Objectively, they are. And another 30% are for centre/centre-right/right.

> MODEM is centre (I mean it's Bayrou's party, so as centre as can be!

They are more and more leaning centre-right to right as can be seen by their policymaking (prioritising business over people and ecology, e.g. by refusing to even discuss reducing government aids/tax cuts towards businessess, but instead proposing to cut public holidays).

> There has been, and still is, a rather insidious narrative in France and Europe that labels anyone against the current level of immigration... as "far right" to shut them down

> The only result is to make those parties get more and more votes as people's concerns are ignored

It's funny, because the minister of the interior has been very strongly anti-immigration for quite some time now. And anti-immigration laws have been passed, with support for RN. How is that "ignoring people's concerns". And it's always funny how the people most voting for RN are either from disadvantaged post-industrial areas, where there are few migrants, or from rich posh areas, where there are few migrants (other than rich foreigners buying property). RN are just successfully blending the message and advertising migrants as the single big thing that will "solve" all issues, regardless of how factually incorrect that is. While stealing public money to enrich themselves.

> Objectively, they are.

Subjectively (and subjectively anything can be anything so...), but not objectively because, as said, there is nothing "far right" in their manifesto. Again, being anti mass migration and eurosceptic does not make a party far right.

> by refusing to even discuss reducing government aids...

I would argue that their refusal to really cut government spending in general makes them more left-leaning... So perhaps they are indeed centrists overall, then?

> It's funny, because the minister of the interior has been very strongly anti-immigration for quite some time now

Ah yes the nominally LR guy who's serving in Macron's government and who has objectively not done anything in practice (well he has no power to and has been in the job for less than a year...) although he is good at talking tough but that 'talk' is in fact mostly calling for existing laws to be enforced...

And so we get back on my previous claim that the narrative has been so skewed against any action on issues like immigration that he is described as "hardline"

> And it's always funny how the people most voting for RN ... where there are few migrants"

That's clearly not true since even the days of the FN. There are post-industrial areas that used to vote communist and switched to RN and there are areas with immigrants, historically the South East for instance. Now it is widespread, anyway: for instance in the 2024 general elections they came in first in the first round in 297 out of 577 (basically half) constituencies.

It's odd to see this refusal to face reality and to keep denying that immigration is an issue throughout Europe.

  • > I would argue that their refusal to really cut government spending in general makes them more left-leaning

    That's a common misconception (that right leaning governments are somehow fiscally responsible. Some are, to a fault (austerity), but many are only paying lip service).
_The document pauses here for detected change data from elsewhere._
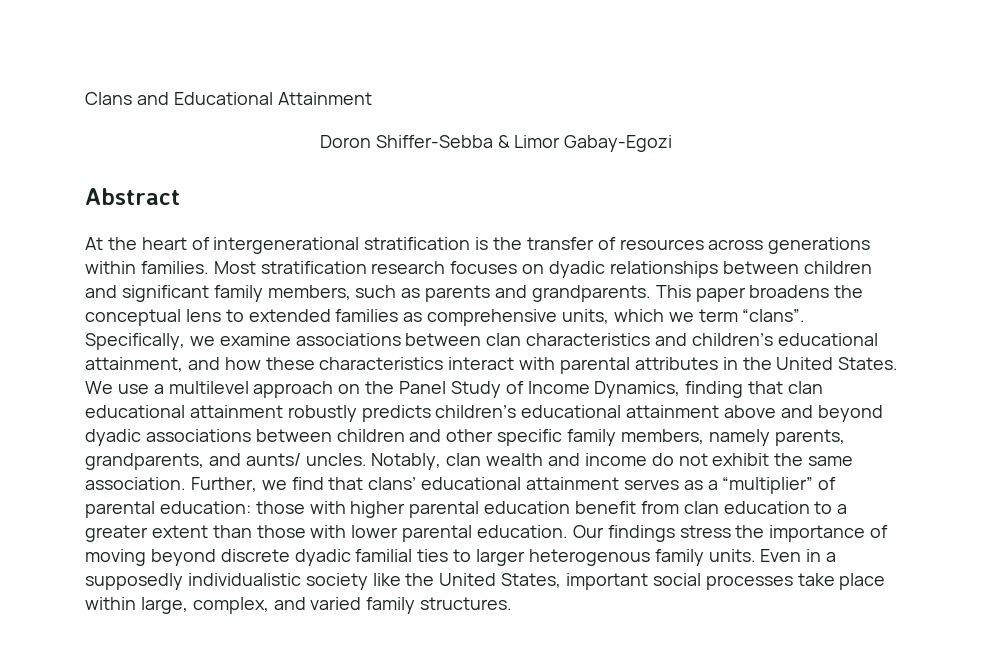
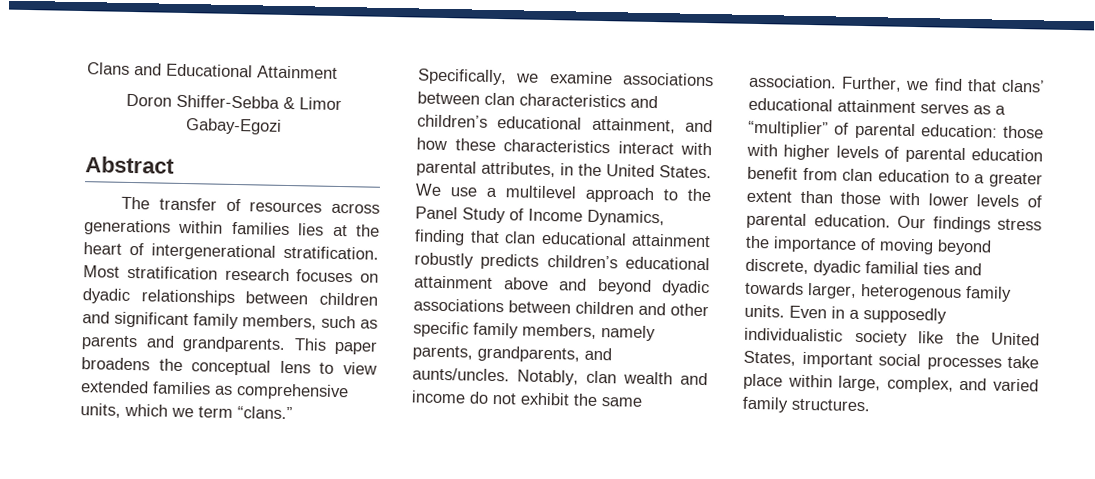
- At the heart of intergenerational stratification is the transfer of resources across generations within families.
+ The transfer of resources across generations within families lies at the heart of intergenerational stratification.
- This paper broadens the conceptual lens to extended families as comprehensive units, which we term “clans”.
+ This paper broadens the conceptual lens to view extended families as comprehensive units, which we term “clans.”
- Specifically, we examine associations between clan characteristics and children’s educational attainment, and how these characteristics interact with parental attributes in the United States.
+ Specifically, we examine associations between clan characteristics and children’s educational attainment, and how these characteristics interact with parental attributes, in the United States.
- We use a multilevel approach on the Panel Study of Income Dynamics, finding that clan educational attainment robustly predicts children’s educational attainment above and beyond dyadic associations between children and other specific family members, namely parents, grandparents, and aunts/ uncles.
+ We use a multilevel approach to the Panel Study of Income Dynamics, finding that clan educational attainment robustly predicts children’s educational attainment above and beyond dyadic associations between children and other specific family members, namely parents, grandparents, and aunts/uncles.
- Further, we find that clans’ educational attainment serves as a “multiplier” of parental education: those with higher parental education benefit from clan education to a greater extent than those with lower parental education.
+ Further, we find that clans’ educational attainment serves as a “multiplier” of parental education: those with higher levels of parental education benefit from clan education to a greater extent than those with lower levels of parental education.
- Our findings stress the importance of moving beyond discrete dyadic familial ties to larger heterogenous family units.
+ Our findings stress the importance of moving beyond discrete, dyadic familial ties and towards larger, heterogenous family units.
    But in any case, the Bayrou government are trying to lower spending and raise revenue. Entirely with policies which are right-leaning, such as privatising government owned companies, and reducing the amount of public holidays, or lowering spending in the public sector. While the left leaning parties are crying to reduce government subsidies to businesses, which could be an easy budgetary win.

    > Ah yes the nominally LR guy who's serving in Macron's government and who has objectively not done anything in practice (well he has no power to and has been in the job for less than a year...) although he is good at talking tough but that 'talk' is in fact mostly calling for existing laws to be enforced...

    Minister of the Interior 2020-2024: https://en.wikipedia.org/wiki/G%C3%A9rald_Darmanin?wprov=sfl...

    New immigration law announced by him, stricter on illegal immigrants while also providing some ease of temporary migration for specific sectors: https://fr.wikipedia.org/wiki/Loi_du_26_janvier_2024_pour_co...

    This is a concrete law voted in to curb immigration and make it easier to expel illegal immigrants or abusers of the asylum system. Yet, to people like you, and far right politicians, nothing is being done! We're being overran! People in power are ignoring the provlem!

    > switched to RN and there are areas with immigrants, historically the South East for instance

    Like Nice, where the immigrants are rich Russians, Brits and Arabs.

    > It's odd to see this refusal to face reality and to keep denying that immigration is an issue throughout Europe.

    It's extremely odd seeing how people focus so narrowly on this issue, and somehow think it's existential and nobody is doing anything about it and it's going to ruin the country... And have been saying the same thing for decades. Yet many things are being done, and it's obviously not that existential of a threat if the country is still there... And it's the main topic discussed all the time in political debate! And regardless of any measures, far right politicians just don't shut up about it.

    It's just an easy distraction and an easy thing to point to as the source of all evils that can easily be fixed. And that is the hallmark of a modern European far right party, pointing the finger at the EU and migrants for any and all issues. Regardless of substance (like the fact that without migration, France would have had negative population growth for decades, which would have made the already difficult to handle public budget significantly worse).

    • I don't know where you are from but you clearly never set foot in Nice..

      No disrespect but a lot of what you write sounds like the archetypal "parisian bobo" who has little idea of life outside quartier latin.